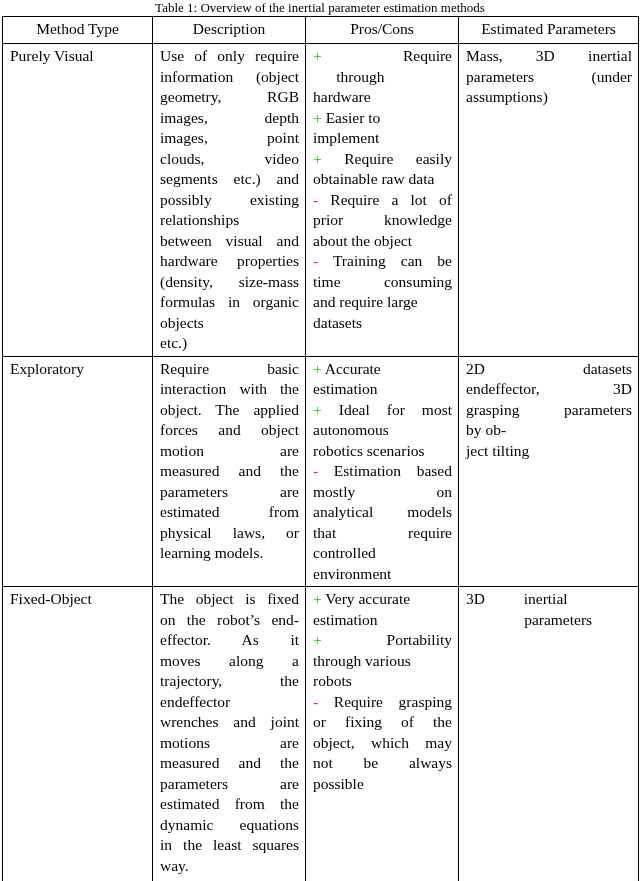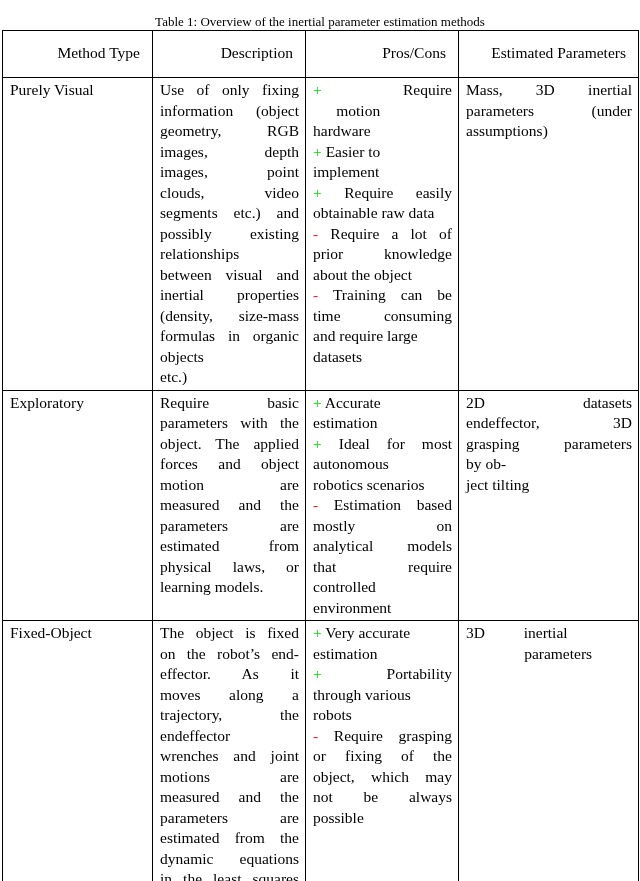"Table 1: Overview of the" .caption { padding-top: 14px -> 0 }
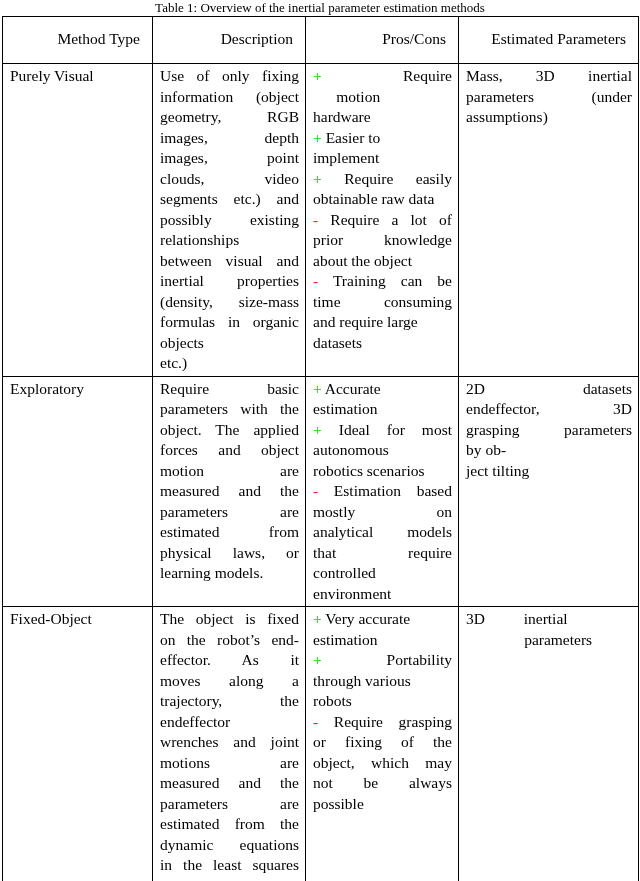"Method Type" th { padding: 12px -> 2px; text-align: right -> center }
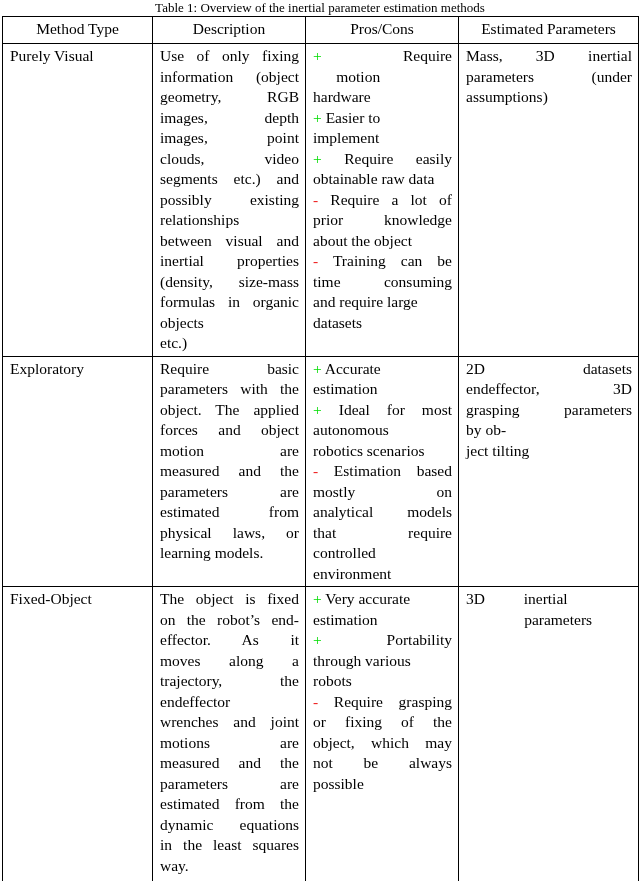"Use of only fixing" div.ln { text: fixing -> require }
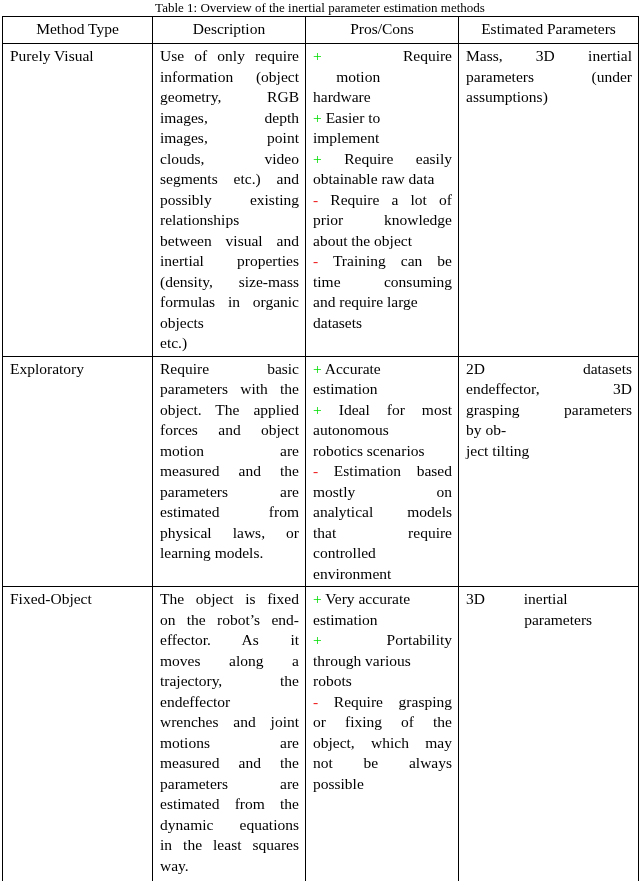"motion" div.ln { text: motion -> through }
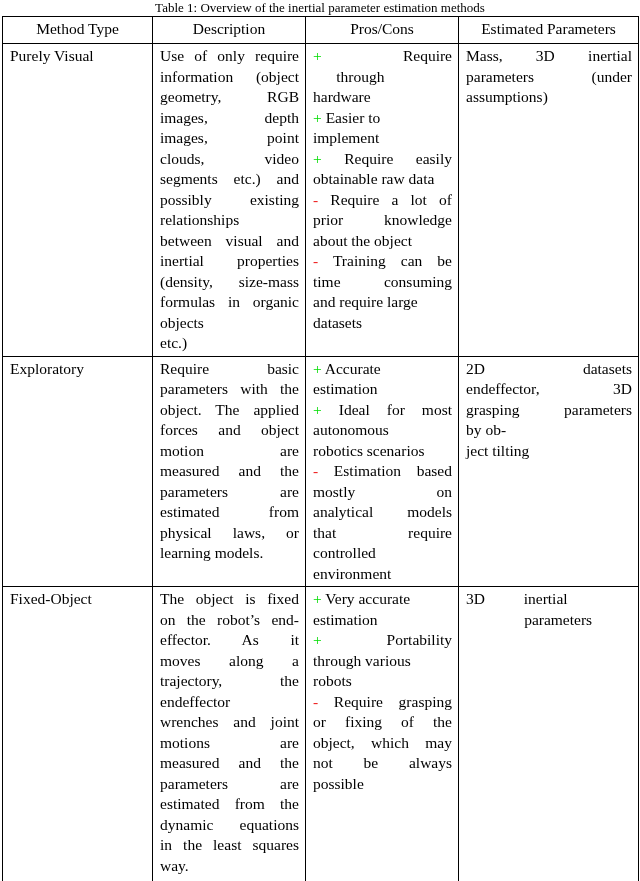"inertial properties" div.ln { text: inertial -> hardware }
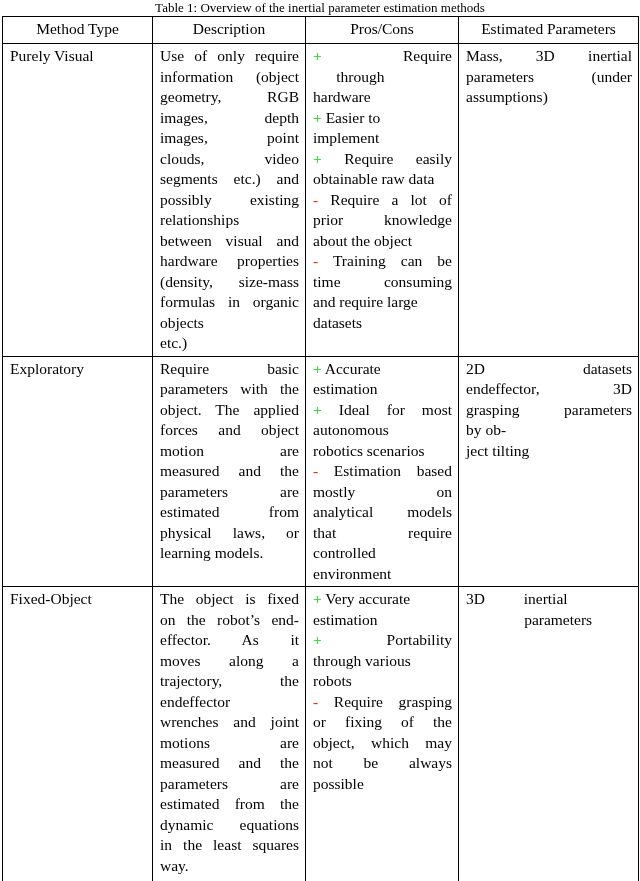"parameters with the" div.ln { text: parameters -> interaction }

□ □ □

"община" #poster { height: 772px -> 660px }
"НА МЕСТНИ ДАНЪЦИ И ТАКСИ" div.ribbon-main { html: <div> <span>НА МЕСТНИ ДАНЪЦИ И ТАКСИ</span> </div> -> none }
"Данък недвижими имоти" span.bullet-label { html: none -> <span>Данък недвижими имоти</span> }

□ □ □

In the entries above, find the line that contains "1: Overview of" and the line that contains "text: parameters ->". Reproduce exactly those two lines and every line between them, but not the pictures.

## PROBLEM SOLUTION:
"Table 1: Overview of the" .caption { padding-top: 14px -> 0 }
"Method Type" th { padding: 12px -> 2px; text-align: right -> center }
"Use of only fixing" div.ln { text: fixing -> require }
"motion" div.ln { text: motion -> through }
"inertial properties" div.ln { text: inertial -> hardware }
"parameters with the" div.ln { text: parameters -> interaction }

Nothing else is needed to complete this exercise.